R Shenhar, Willner, I. , Rajca, A , and Rabinovitz, M . 2002. “Photoejection Of Electrons From Cycloocta[1,2,3,4-Def;5,6,7,8-D'E'F]Bisbiphenylene Radical-Anion And Dianion Derivatives: Identification Of A Light-Induced Disproportionation”. Journal Of Physical Chemistry A, 106, Pp. 6206-6212. doi:10.1021/jp014330x.

Abstract:

Photoejection of electrons from 2,5,8,11-tetra-tert-butylcycloocta[1,2,3,4-def;5,6,7,8-d’e’f’]bisbiphe nylene radical anion, BPD.-, and the respective dianion, BPD2-, are described.
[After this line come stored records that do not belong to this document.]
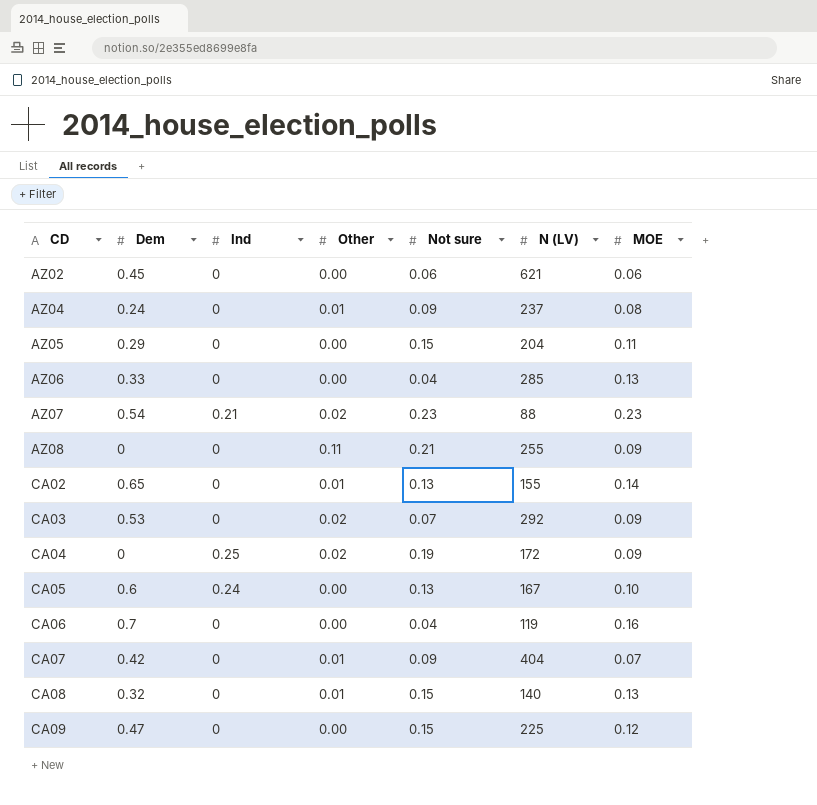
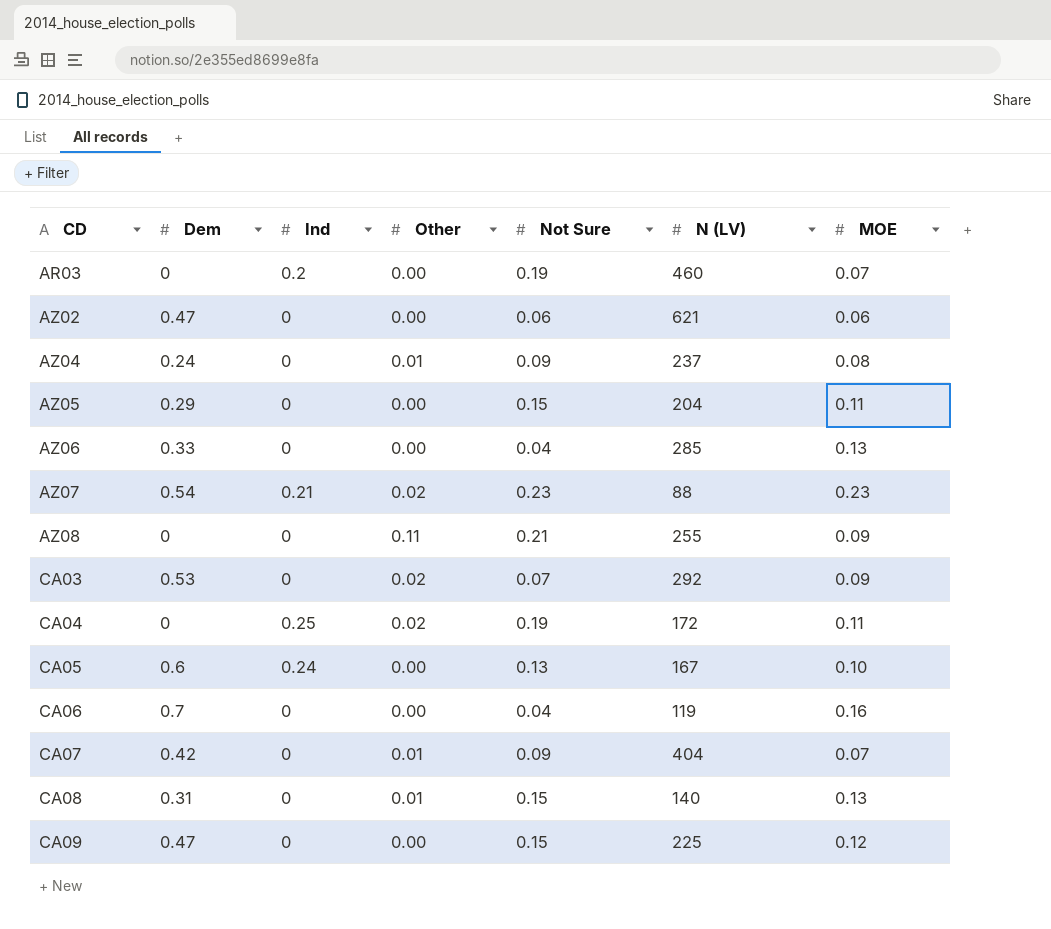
column name: Not sure -> Not Sure
row CA02: 0.65 | 0 | 0.01 | 0.13 | 155 | 0.14 -> none
row AR03: none -> 0 | 0.2 | 0.00 | 0.19 | 460 | 0.07
AZ02 | Dem: 0.45 -> 0.47
CA04 | MOE: 0.09 -> 0.11
CA08 | Dem: 0.32 -> 0.31

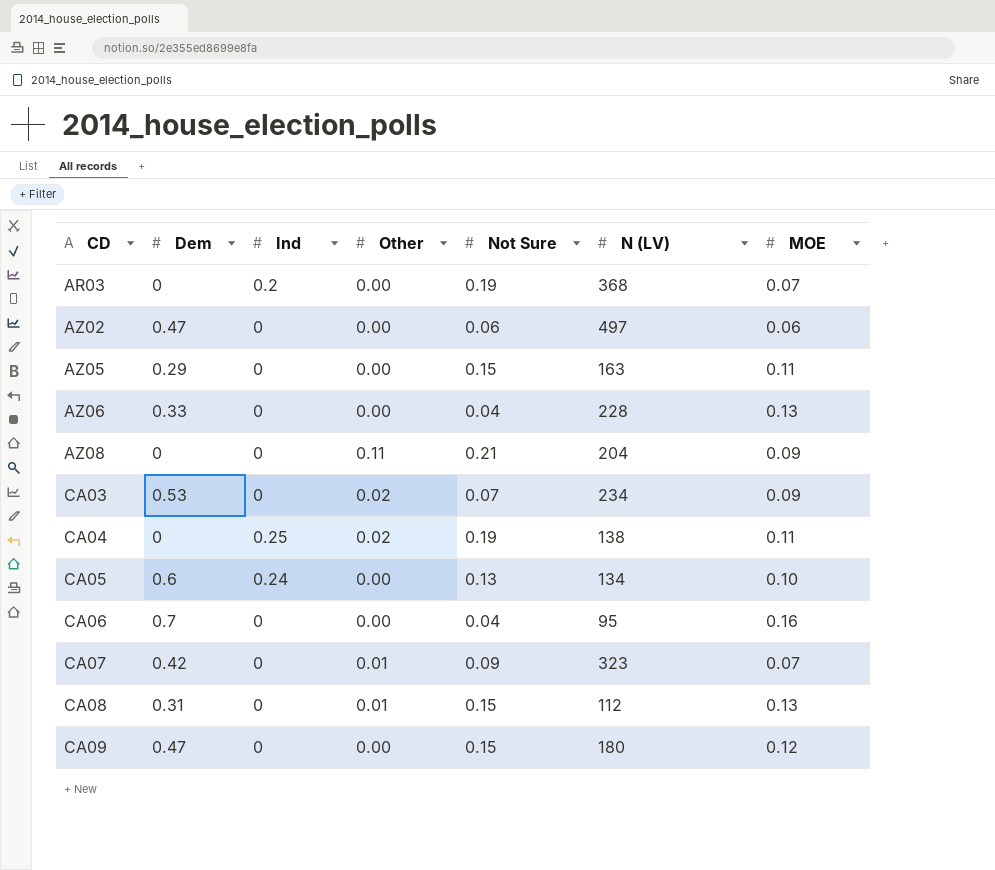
row AZ04: 0.24 | 0 | 0.01 | 0.09 | 237 | 0.08 -> none
row AZ07: 0.54 | 0.21 | 0.02 | 0.23 | 88 | 0.23 -> none
AR03 | N (LV): 460 -> 368
AZ02 | N (LV): 621 -> 497
AZ05 | N (LV): 204 -> 163
AZ06 | N (LV): 285 -> 228
AZ08 | N (LV): 255 -> 204
CA03 | N (LV): 292 -> 234
CA04 | N (LV): 172 -> 138
CA05 | N (LV): 167 -> 134
CA06 | N (LV): 119 -> 95
CA07 | N (LV): 404 -> 323
CA08 | N (LV): 140 -> 112
CA09 | N (LV): 225 -> 180

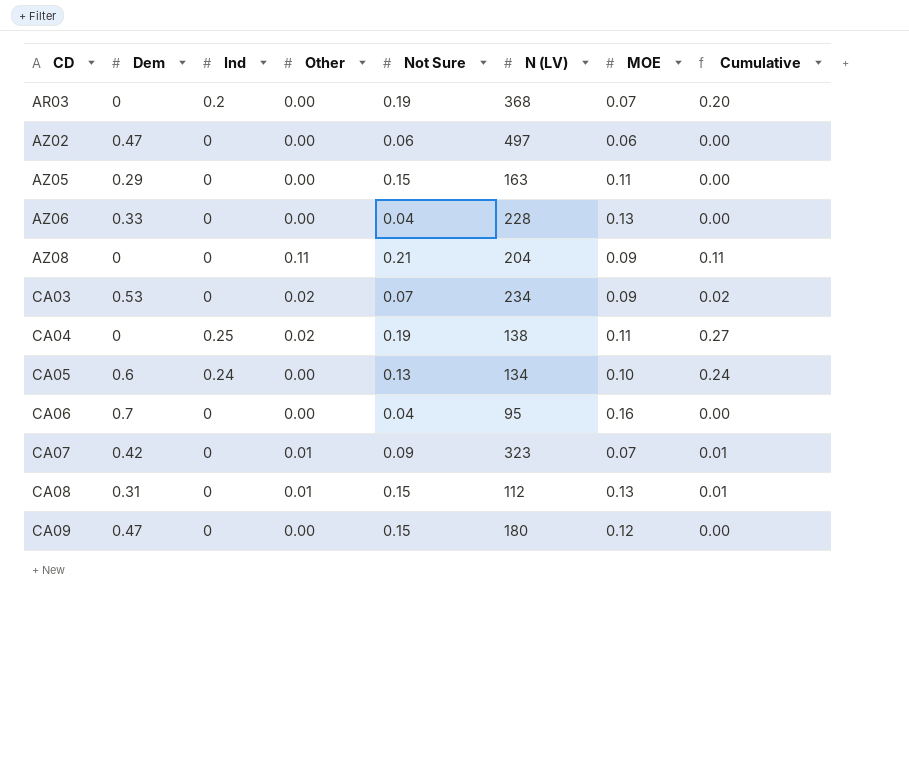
column Cumulative | formula: none -> [Ind] + [Other]

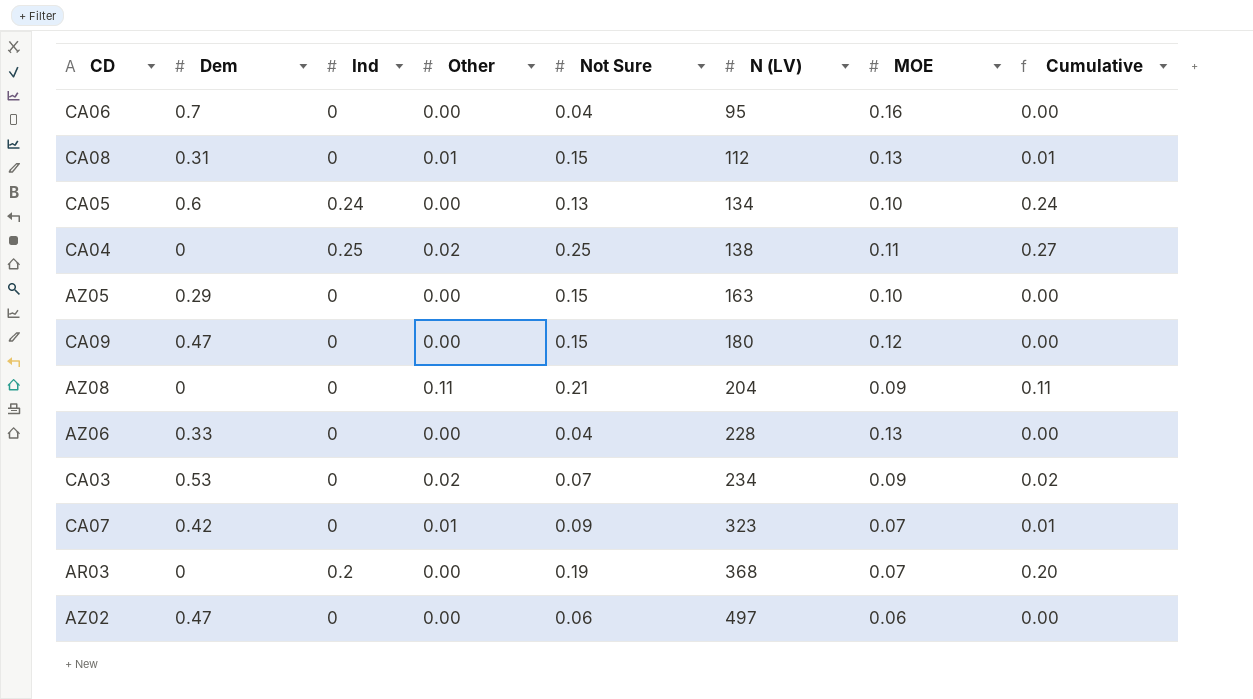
row order: CD ascending -> N (LV) ascending
CA04 | Not Sure: 0.19 -> 0.25
AZ05 | MOE: 0.11 -> 0.10

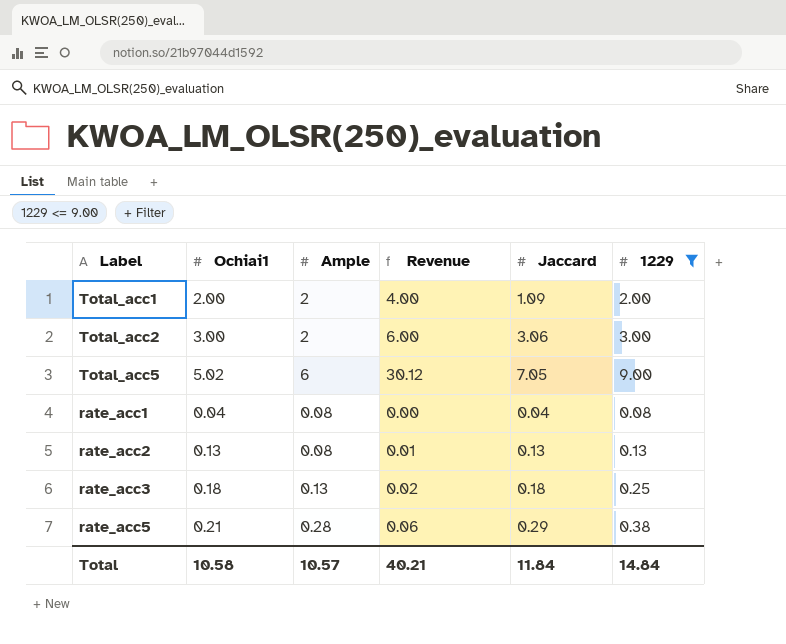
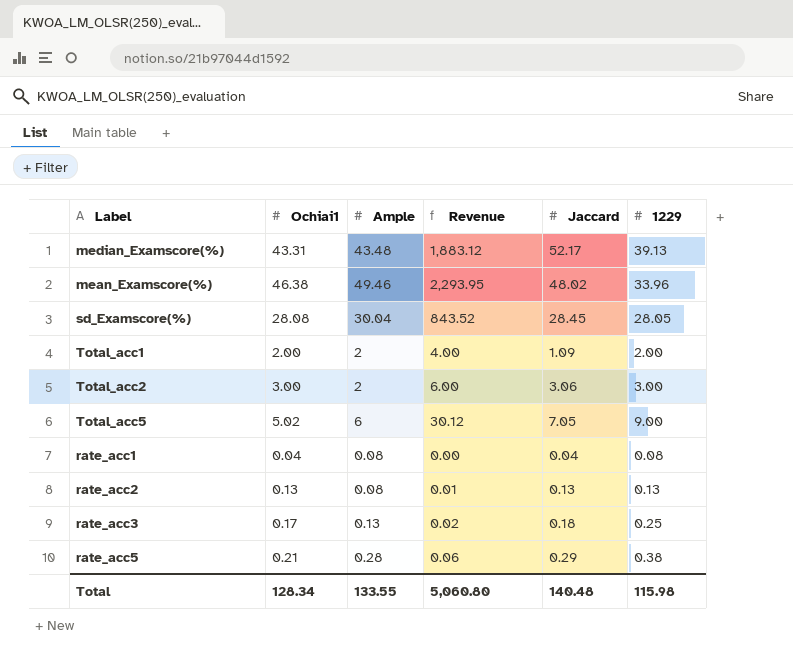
filter: 1229 <= 9.00 -> none
rate_acc3 | Ochiai1: 0.18 -> 0.17
Total | Ochiai1: 10.58 -> 128.34
Total | Ample: 10.57 -> 133.55
Total | Revenue: 40.21 -> 5,060.80
Total | Jaccard: 11.84 -> 140.48
Total | 1229: 14.84 -> 115.98

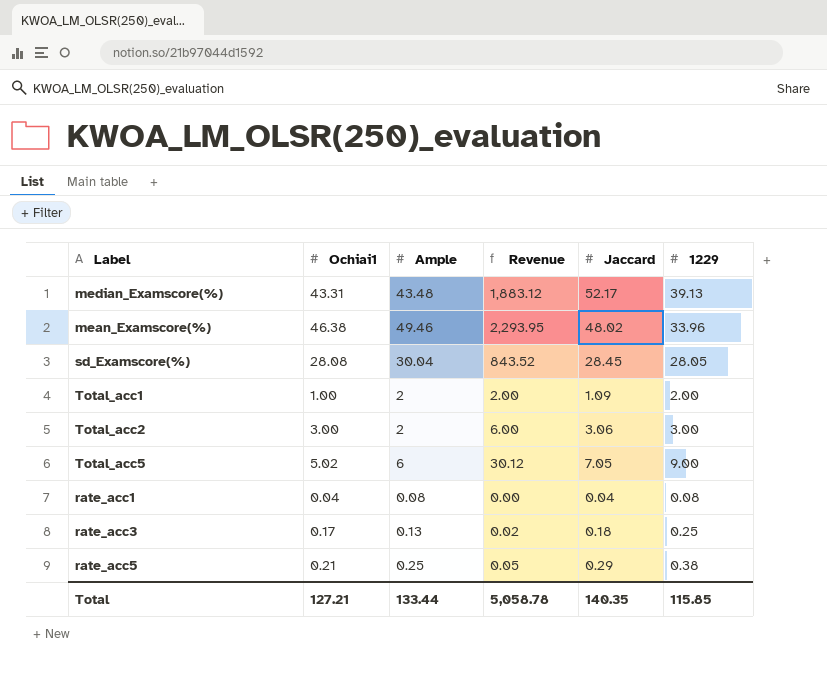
row rate_acc2: 0.13 | 0.08 | 0.01 | 0.13 | 0.13 -> none
Total_acc1 | Ochiai1: 2.00 -> 1.00
Total_acc1 | Revenue: 4.00 -> 2.00
rate_acc5 | Ample: 0.28 -> 0.25
rate_acc5 | Revenue: 0.06 -> 0.05
Total | Ochiai1: 128.34 -> 127.21
Total | Ample: 133.55 -> 133.44
Total | Revenue: 5,060.80 -> 5,058.78
Total | Jaccard: 140.48 -> 140.35
Total | 1229: 115.98 -> 115.85

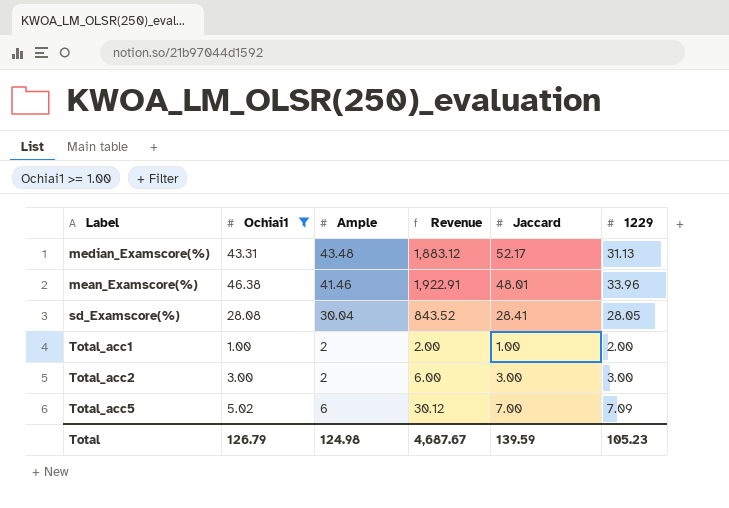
filter: none -> Ochiai1 >= 1.00
median_Examscore(%) | 1229: 39.13 -> 31.13
mean_Examscore(%) | Ample: 49.46 -> 41.46
mean_Examscore(%) | Revenue: 2,293.95 -> 1,922.91
mean_Examscore(%) | Jaccard: 48.02 -> 48.01
sd_Examscore(%) | Jaccard: 28.45 -> 28.41
Total_acc1 | Jaccard: 1.09 -> 1.00
Total_acc2 | Jaccard: 3.06 -> 3.00
Total_acc5 | Jaccard: 7.05 -> 7.00
Total_acc5 | 1229: 9.00 -> 7.09
Total | Ochiai1: 127.21 -> 126.79
Total | Ample: 133.44 -> 124.98
Total | Revenue: 5,058.78 -> 4,687.67
Total | Jaccard: 140.35 -> 139.59
Total | 1229: 115.85 -> 105.23

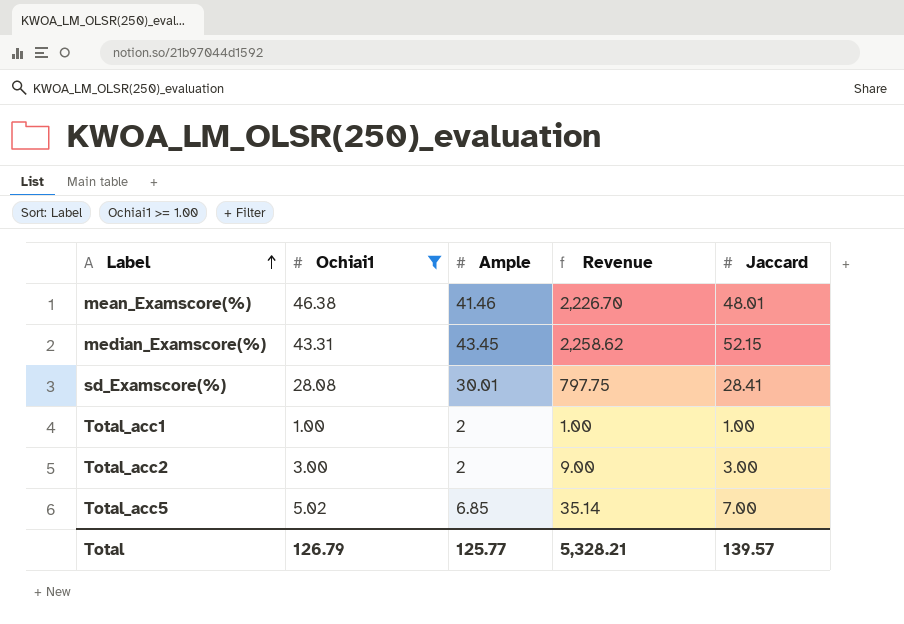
row order: none -> Label ascending
column 1229 | position: 6 -> none
column Revenue | formula: [Ochiai1] * [Ample] -> [Ochiai1] * [Jaccard]
median_Examscore(%) | Ample: 43.48 -> 43.45
median_Examscore(%) | Jaccard: 52.17 -> 52.15
sd_Examscore(%) | Ample: 30.04 -> 30.01
Total_acc5 | Ample: 6 -> 6.85
Total | Ample: 124.98 -> 125.77
Total | Revenue: 4,687.67 -> 5,328.21
Total | Jaccard: 139.59 -> 139.57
Photoejection of an electron from BPD2- yields a [BPD.-...e(-)] cage complex and separated BPD.- and e(-)/Li+ species. Recombination of the cage photoproducts proceeds at room temperature with a rate constant of k(rec)(1) = (7.0 +/- 0.2) x 10(5) s(-1), and the separated photoproducts recombine by a diffusional back-electron-transfer rate constant of k(rec)(2) = (1.5 +/- 0.2) x 10(9). M-1.s(-1). Photoejection of the electron from BPD.- yields the neutral pi-system, BPD, and the ejected electron reduces an unreacted BPD.- to form BPD2-. The photoejection of the electron from BPD.- thus yields the disproportionation products, BPD and BPD2-. The disproportionation products recombine by a diffusional process, k(rec) = (1.0 +/- 0.2) x 10(10) M-1.s(-1) (at room temperature).